▼

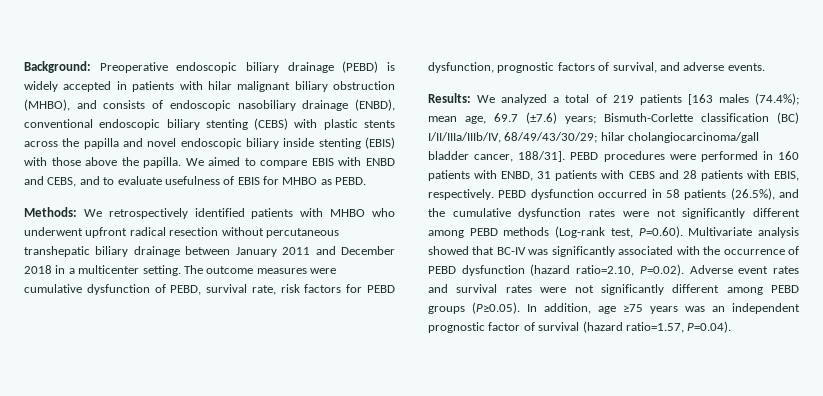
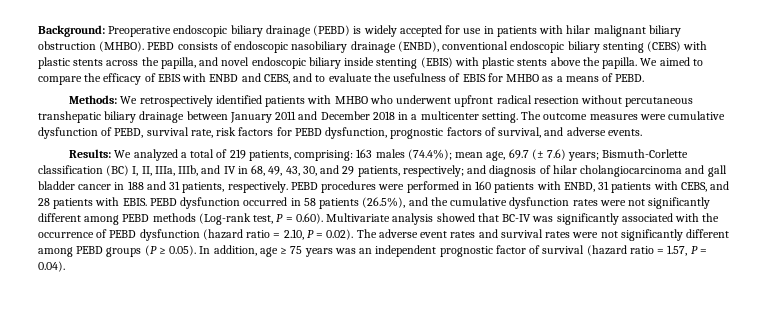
- Background: Preoperative endoscopic biliary drainage (PEBD) is widely accepted in patients with hilar malignant biliary obstruction (MHBO), and consists of endoscopic nasobiliary drainage (ENBD), conventional endoscopic biliary stenting (CEBS) with plastic stents across the papilla and novel endoscopic biliary inside stenting (EBIS) with those above the papilla.
+ Background: Preoperative endoscopic biliary drainage (PEBD) is widely accepted for use in patients with hilar malignant biliary obstruction (MHBO). PEBD consists of endoscopic nasobiliary drainage (ENBD), conventional endoscopic biliary stenting (CEBS) with plastic stents across the papilla, and novel endoscopic biliary inside stenting (EBIS) with plastic stents above the papilla.
- We aimed to compare EBIS with ENBD and CEBS, and to evaluate usefulness of EBIS for MHBO as PEBD.
+ We aimed to compare the efficacy of EBIS with ENBD and CEBS, and to evaluate the usefulness of EBIS for MHBO as a means of PEBD.
- Results: We analyzed a total of 219 patients [163 males (74.4%); mean age, 69.7 (±7.6) years; Bismuth-Corlette classification (BC) I/II/IIIa/IIIb/IV, 68/49/43/30/29; hilar cholangiocarcinoma/gall bladder cancer, 188/31].
+ Results: We analyzed a total of 219 patients, comprising: 163 males (74.4%); mean age, 69.7 (± 7.6) years; Bismuth-Corlette classification (BC) I, II, IIIa, IIIb, and IV in 68, 49, 43, 30, and 29 patients, respectively; and diagnosis of hilar cholangiocarcinoma and gall bladder cancer in 188 and 31 patients, respectively.
- PEBD procedures were performed in 160 patients with ENBD, 31 patients with CEBS and 28 patients with EBIS, respectively.
+ PEBD procedures were performed in 160 patients with ENBD, 31 patients with CEBS, and 28 patients with EBIS.
- PEBD dysfunction occurred in 58 patients (26.5%), and the cumulative dysfunction rates were not significantly different among PEBD methods (Log-rank test, P=0.60). Multivariate analysis showed that BC-IV was significantly associated with the occurrence of PEBD dysfunction (hazard ratio=2.10, P=0.02). Adverse event rates and survival rates were not significantly different among PEBD groups (P≥0.05). In addition, age ≥75 years was an independent prognostic factor of survival (hazard ratio=1.57, P=0.04).
+ PEBD dysfunction occurred in 58 patients (26.5%), and the cumulative dysfunction rates were not significantly different among PEBD methods (Log-rank test, P = 0.60). Multivariate analysis showed that BC-IV was significantly associated with the occurrence of PEBD dysfunction (hazard ratio = 2.10, P = 0.02). The adverse event rates and survival rates were not significantly different among PEBD groups (P ≥ 0.05). In addition, age ≥ 75 years was an independent prognostic factor of survival (hazard ratio = 1.57, P = 0.04).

▲

Instructions for the task:
Copy whichever lines in the listing above contain the word "stents".

Your solution:
- Background: Preoperative endoscopic biliary drainage (PEBD) is widely accepted in patients with hilar malignant biliary obstruction (MHBO), and consists of endoscopic nasobiliary drainage (ENBD), conventional endoscopic biliary stenting (CEBS) with plastic stents across the papilla and novel endoscopic biliary inside stenting (EBIS) with those above the papilla.
+ Background: Preoperative endoscopic biliary drainage (PEBD) is widely accepted for use in patients with hilar malignant biliary obstruction (MHBO). PEBD consists of endoscopic nasobiliary drainage (ENBD), conventional endoscopic biliary stenting (CEBS) with plastic stents across the papilla, and novel endoscopic biliary inside stenting (EBIS) with plastic stents above the papilla.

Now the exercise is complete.